[Data records]
□ □ □
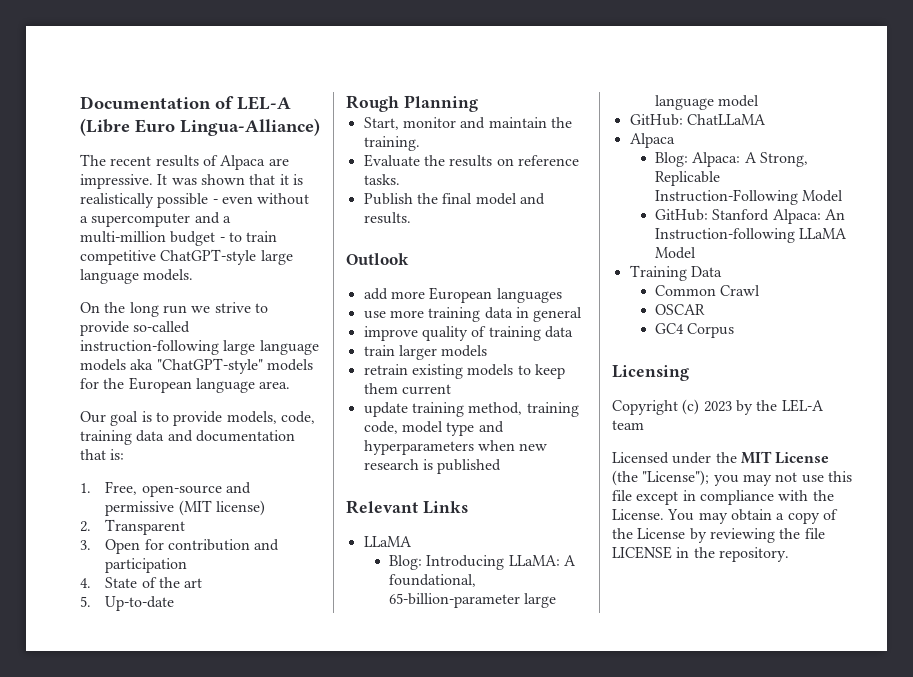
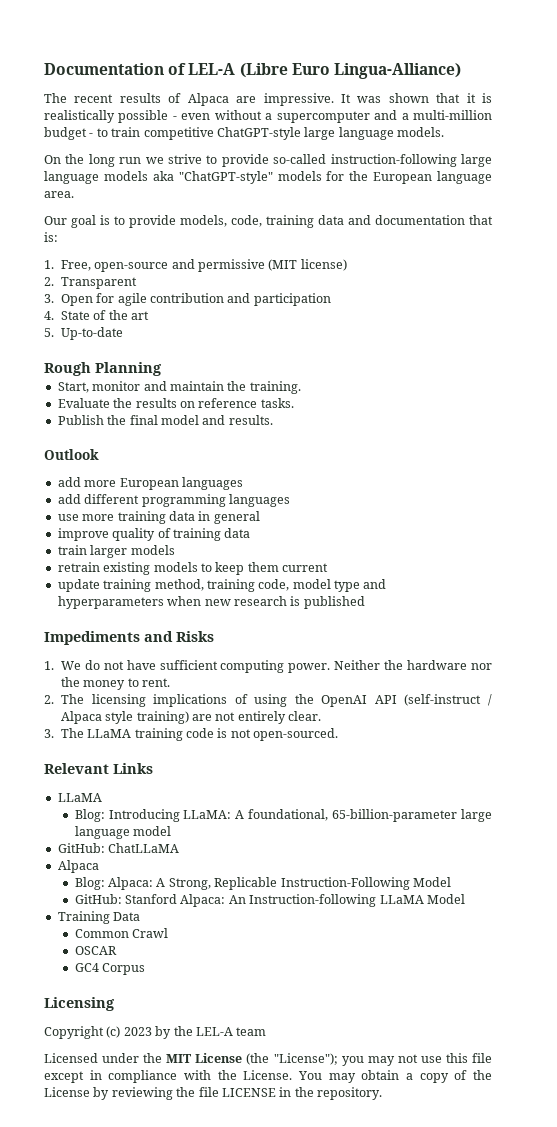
- 3. Open for contribution and participation
+ 3. Open for agile contribution and participation
+ add different programming languages
+ Impediments and Risks
+ 1. We do not have sufficient computing power. Neither the hardware nor the money to rent.
+ 2. The licensing implications of using the OpenAI API (self-instruct / Alpaca style training) are not entirely clear.
+ 3. The LLaMA training code is not open-sourced.

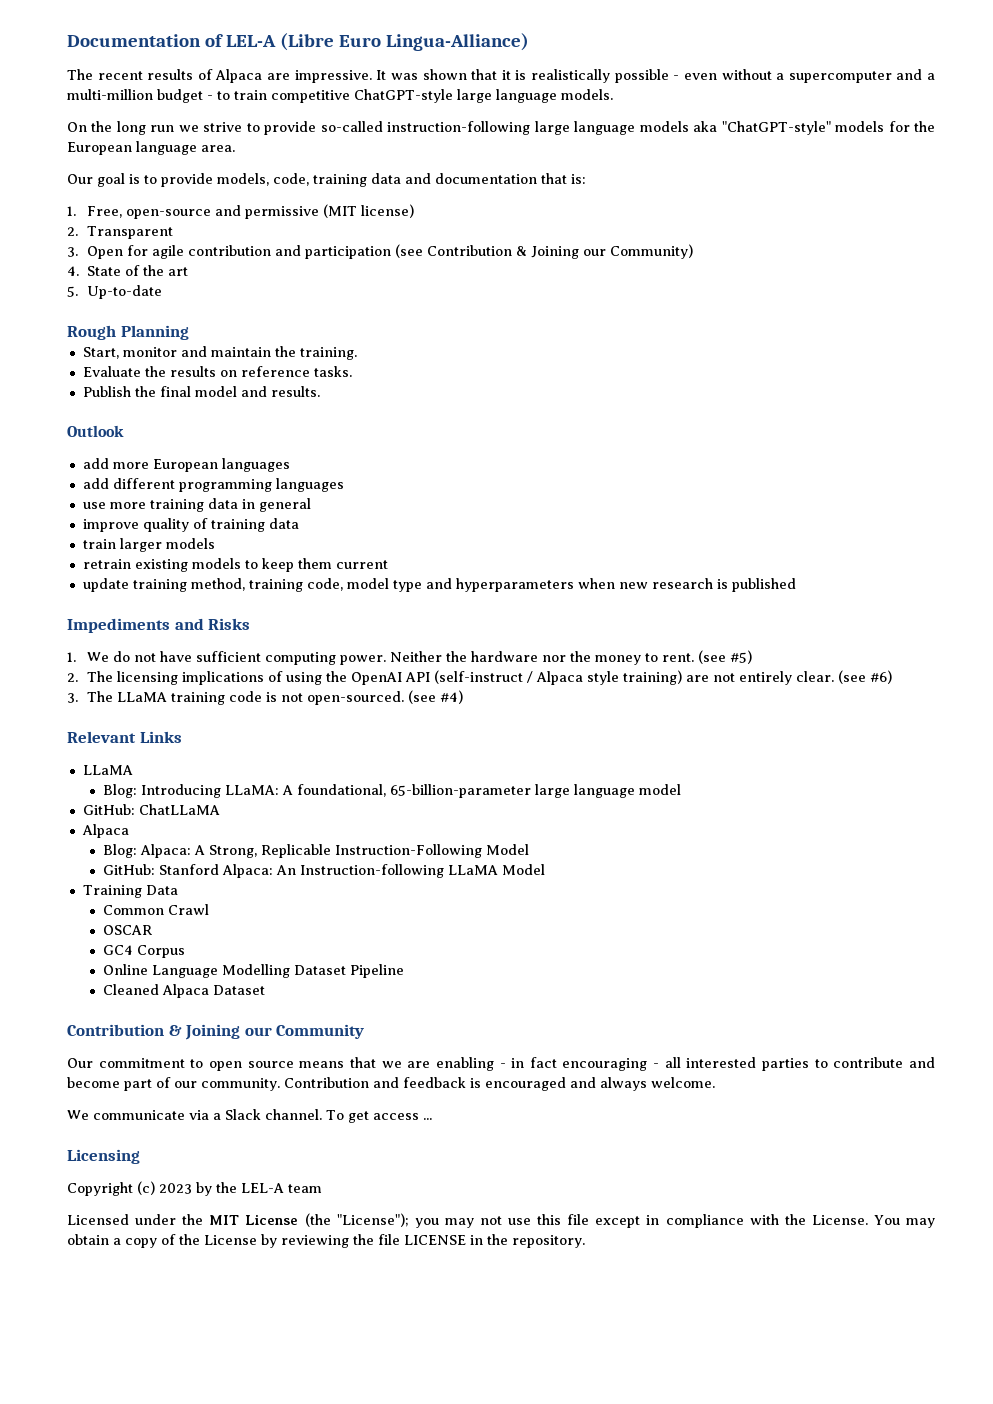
- 3. Open for agile contribution and participation
+ 3. Open for agile contribution and participation (see Contribution & Joining our Community)
+ (see #5)
+ (see #6)
+ (see #4)
+ Online Language Modelling Dataset Pipeline
+ Cleaned Alpaca Dataset
+ Contribution & Joining our Community
+ Our commitment to open source means that we are enabling - in fact encouraging - all interested parties to contribute and become part of our community. Contribution and feedback is encouraged and always welcome.
+ We communicate via a Slack channel. To get access ...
□ □ □
**Task goal:**
Nothing should appear in the answer except the lines from the first line of the data through the line holding "money to rent.", exactly as written, with pictures left out.

**Written solution:**
- 3. Open for contribution and participation
+ 3. Open for agile contribution and participation
+ add different programming languages
+ Impediments and Risks
+ 1. We do not have sufficient computing power. Neither the hardware nor the money to rent.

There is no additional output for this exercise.